Dans cette
controverse, un acteur a joué un rôle prépondérant : les dirigeants politiques.
En effet, de par leurs responsabilités, ils sont en charge d’arrêter les normes
prudentielles et comptables, de gérer la crise et de proposer des mesures pour
en sortir et pendant toute cette période il leur appartient également de
communiquer auprès de leur opinion publique.
Dans ce
cadre, il est intéressant de rappeler les choix qui ont été fait par les
autorités politiques pour établir les normes prudentielles, puis d’analyser le
discours qui a été tenu tout au long de la crise, pour aboutir aux suggestions
de modifications des normes qui font encore l’objet d’études en mettant en
évidence certaines différences d’approche qui ont pu surgir entre les dirigeants
suivant les intérêts de leurs pays.
Une
réglementation d’avant crise issue de décisions politiques
La
règlementation Bale II mise en place en
2007 s’inscrit dans le droit fil des décisions prise lors du G7 qui réunissait
les dirigeants des 7 pays les plus industrialisés à Cologne en 1999
. En
effet, il était consacré notamment au « renforcement de l’architecture
financière internationale ». Le communiqué final précisait qu’il fallait
« améliorer la transparence et promouvoir les pratiques exemplaires »
Il est
évoqué « la mise au point rapide de codes de transparence et de normes de
pratiques exemplaires internationalement convenus, […] la mise en application de
ces codes et de ces normes, en particulier grâce à une surveillance accrue et à
la publication des résultats dans les rapports sur la transparence du FMI et la
compilation des diverses normes en matière de politiques financières et
économiques en même temps que des pratiques exemplaires en un ouvrage de
référence général, tel un compendium de normes internationales en la matière ».
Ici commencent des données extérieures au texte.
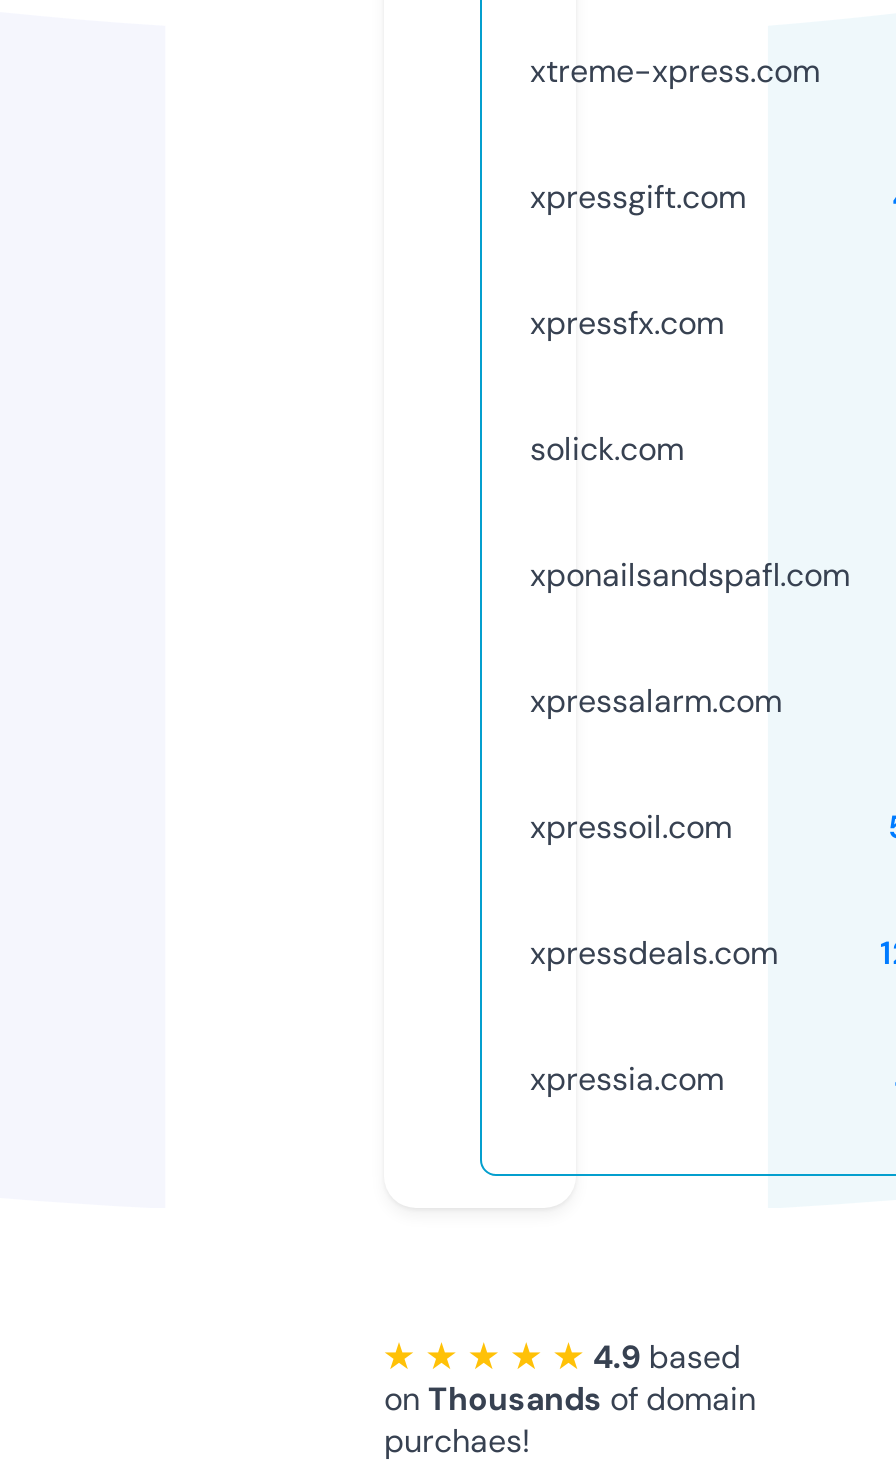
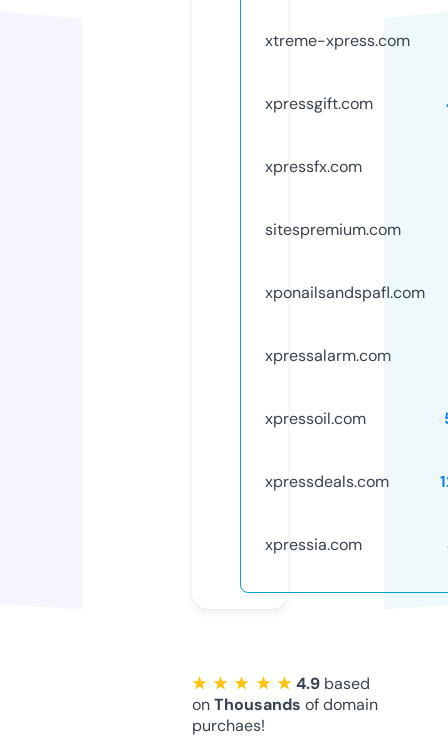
- solick.com
+ sitespremium.com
Sont ainsi explicitement évoquées des
mesures concrètes pour « améliorer l’évaluation et la gestion des risques, entre
autres grâce aux révisions proposées par le Comité de Bâle à l’Accord de Bâle
sur le capital »
Malgré ces
déclarations unanimes, si le parlement européen a voté en 2006 une directive sur
les ratios de fonds propres s’imposant aux états européens et à toutes ses
banques, aux Etats-Unis, la mise en place de Bâle II s’est heurté à une vague de
scepticisme à l'égard des bénéfices à prévoir, voire du bien-fondé, de la
réforme. Aussi les dirigeants américains avaient reporté au 1er janvier 2009 la
mise en application des normes pour les banques. Seules une vingtaine
d’établissements sur les 10 000 banques américaines devaient vraiment appliquer
la réglementation de Bâle.
Même
perplexité auprès de certains dirigeants européens cette fois sur les normes
comptables : en effet, en juillet 2004, Nicolas Sarkozy, alors ministre de
l’économie, déclarait à propos des normes IAS-IFRS :
"il faut en finir
immédiatement avec les arguties comptables
incompréhensibles développées sous couvert de transparence des marchés, et
revenir d'urgence aux procédures qui font la tradition et l'honneur de toute une
profession".
Durant la crise financière
C’est durant
la crise que les publications visant à présenter le problème à l’opinion
publique deviennent plus intéressantes. Or durant cette période de forte crise,
ce sont essentiellement les gouvernements qui se sont exprimés. Pour des raisons
de commodité et de fidélité des propos retranscrits, on s’intéressera
essentiellement aux propos tenus en France, mais ils étaient assez similaires
dans la plupart des pays européens et aux Etats Unis.
Il est
manifeste que les acteurs politiques, comme la plupart des acteurs, n’ont pas
pris conscience immédiatement de la gravité de la crise qui pointait dès l’été
2007. Noel AMMENC, professeur de finance à l’EDHEC, affirme :
« Du point
de vue de la régulation de la gestion d'actifs,
l'analyse des dirigeants européens, notamment français et allemands, dans l'été
2007 n'a pas été à la hauteur des enjeux de la crise financière.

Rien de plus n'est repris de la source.